Updated on April 30, 2018 by UpGuard
Last month, around 1.3 million records belonging to over half a million blood donor applicants were breached when the Australian Red Cross' web development agency Precedent left a database backup exposed on a public website. The venerable non-profit has since taken responsibility and apologized for the incident, despite being the fault of a third party agency. If anything, the mishap serves to illustrate that resilience—not stronger cybersecurity—is the key enabler of safe healthcare digitization.
The incident* is certainly not the most serious of security mishaps to befall the industry in recent years, as the breach was not the result of criminally motivated actions. Unfortunately, this is not the norm: a recent study by the Ponemon Institute found that 90% of healthcare organizations suffered a data breach in the past two years, with criminal attacks comprising the majority (50%) of these breaches. You've likely seen the driving figures behind the rise of financially-motivated attacks on healthcare: medical information is worth 10 times more than credit card data on the black market. Check out our 2016 CSTAR Report on Healthcare for more information regarding medical and healthcare-related data breaches.
"As a nation, we are in a serious crisis right now. What we did was spend tens of millions of dollars rolling out electronic health records. We put very little thought into how we were going to protect that data. We digitized 300 million Americans' lives, but all that information is protected in a rather weak way. Unfortunately, hackers have decided that healthcare is a very soft target, and that protected health information is extraordinarily valuable."
Resilient Models for the Healthcare Industry
Banking/finance and retail enterprises have been the traditional, long-standing targets of cybercrime; lessons learned from firms operating in these industries can therefore serve as viable models for healthcare organizations to not just survive, but thrive in increasingly hostile cyber threat landscapes. Stronger cybersecurity tooling is one part of the equation, but—implemented on its own—merely buys organizations a scant window between cyber attacks. For this reason, firms have gradually moved towards digital resilience, or a risk-based approach to dealing with inevitable data breaches. Security incidents can either have devastating or recoverable consequences—resilient firms are more likely to find themselves on the latter side of these two outcomes.
Volumes have been written on strategies for achieving digital resilience, but a practical starting point for aspiring organizations is the proper assessment of third-party risk. Again, banking/finance and retail enterprises have been taking up this key tenet of resiliency; medical firms and healthcare organizations should follow suit. Interestingly, another data breach last month literally at the convergence of healthcare and finance illustrates this point: the Commonwealth Bank of Australia's CBHS health fund suffered a data breach due to the security failures of an unnamed third-party firm. Fortunately, financial data and medical details were decoupled from the breached records—as a result, no member health information, bank account numbers, or logins/passwords were compromised.

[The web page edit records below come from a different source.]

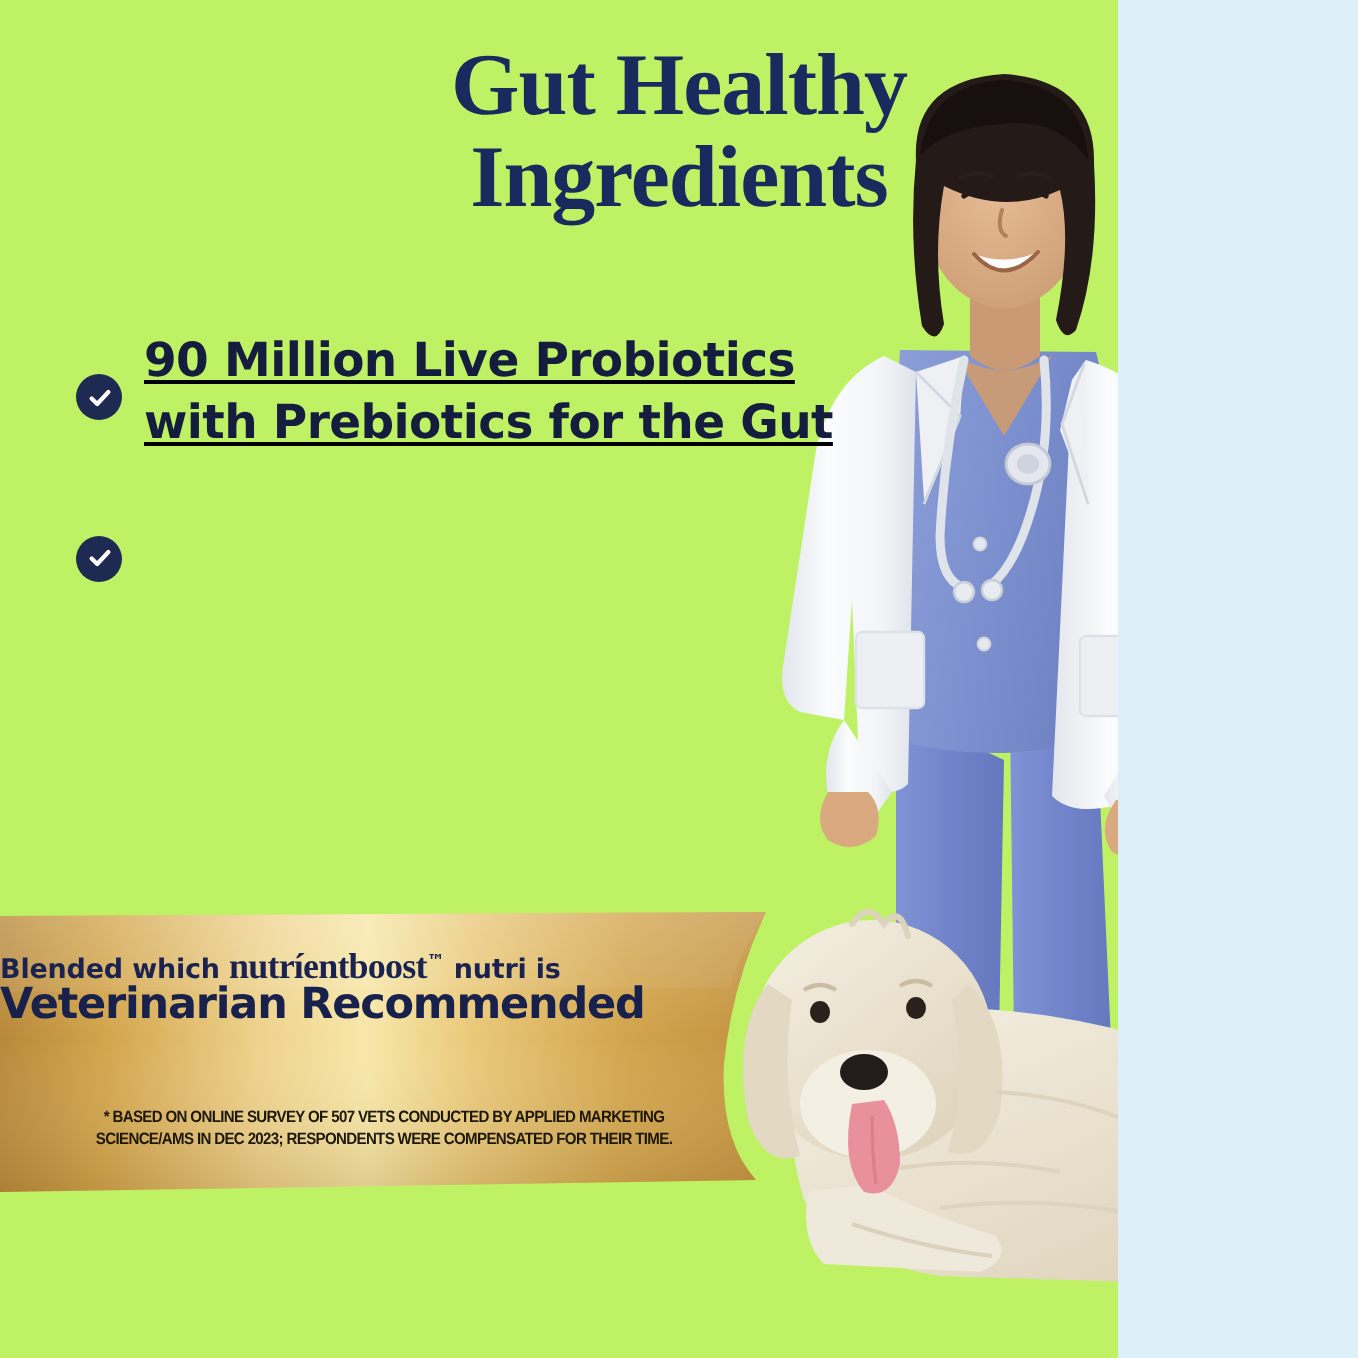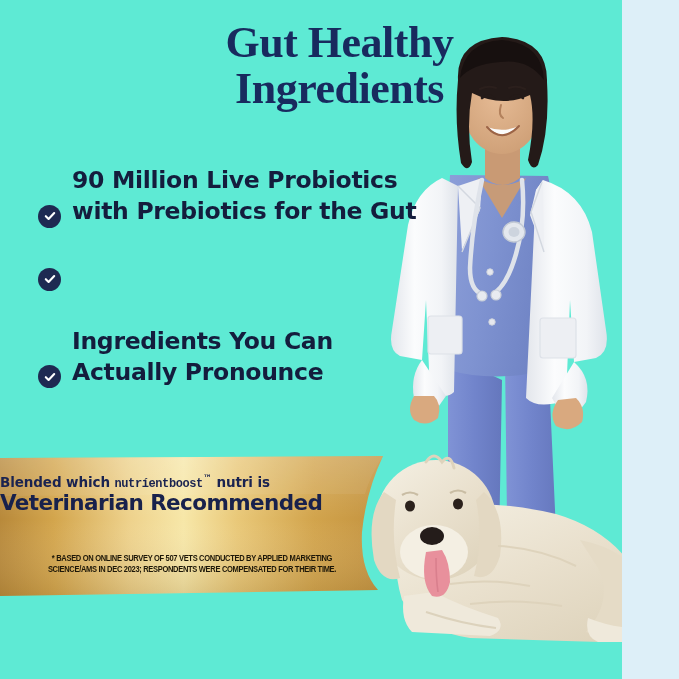"Gut Healthy" #stage { background: #5eead4 -> #bef264; width: 622px -> 559px }
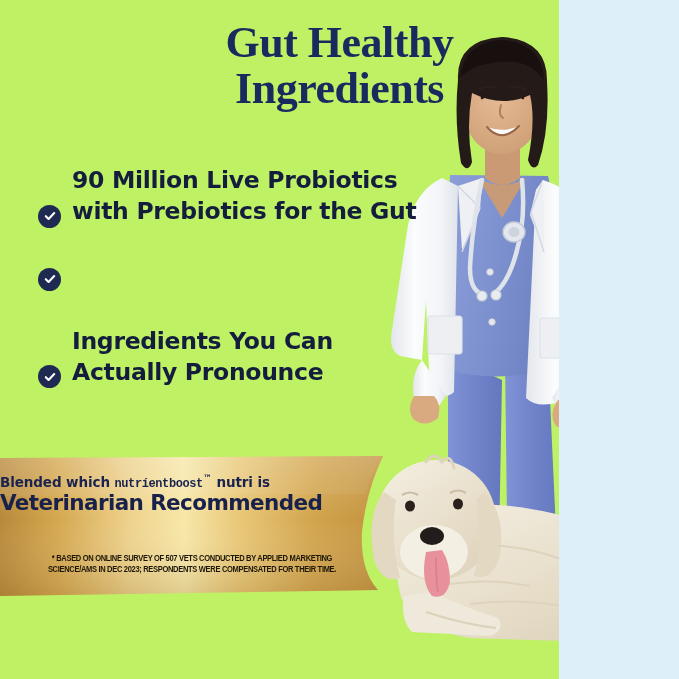"90 Million Live Probiotics" .bullet { align-items: flex-end -> center; text-decoration: none -> underline }
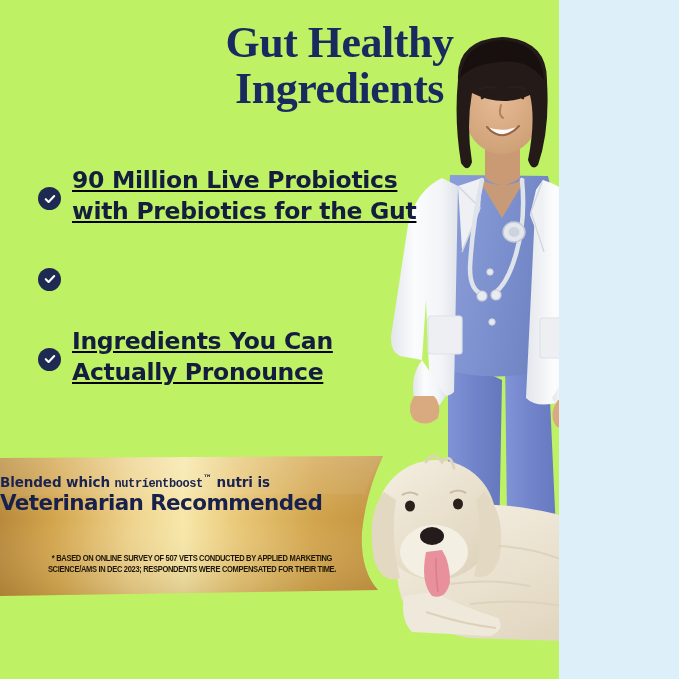"Ingredients You Can" div.bullet { html: <div> <span> <svg> <path></path> </svg> </span> <span>Ingredients You Can Actually Pronounce</span> </div> -> none }
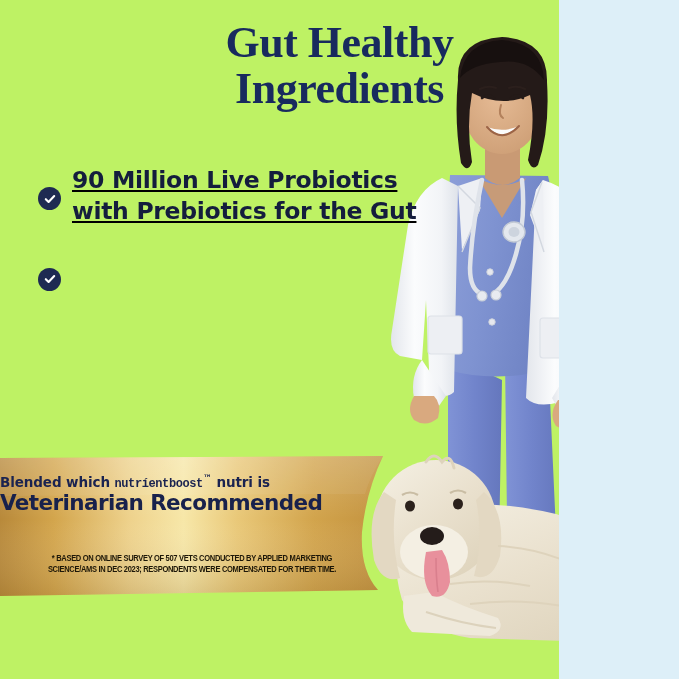"nutríentboost" .bn-brand { font-family: Liberation Mono, monospace -> Liberation Serif, serif; font-size: 12px -> 18px }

In short, even the most well-respected and secure organizations can and will fall victim to cyber attacks, either due to their own direct security failures or unchecked third-party risk. UpGuard's resilience platform was designed to monitor for flaws in IT environments that could lead to data breaches and security compromises: misconfigured web server permissions, open ports, misplaced files, and more. Additionally, our CSTAR resilience scoring enables organizations to determine if third-party vendors are impacting their security posture negatively. To learn more, give UpGuard a spin on us or try out our risk grader for free today.
Misconfigurations are an internal problem that emanate from within the IT infrastructure of any enterprise; no hacker is necessary for massive damage to occur to digital systems and stored data. And the problem is pervasive, with Gartner estimating anywhere from 70% to 99% of data breaches result not from external, concerted attacks, but from internal misconfiguration of the affected IT systems.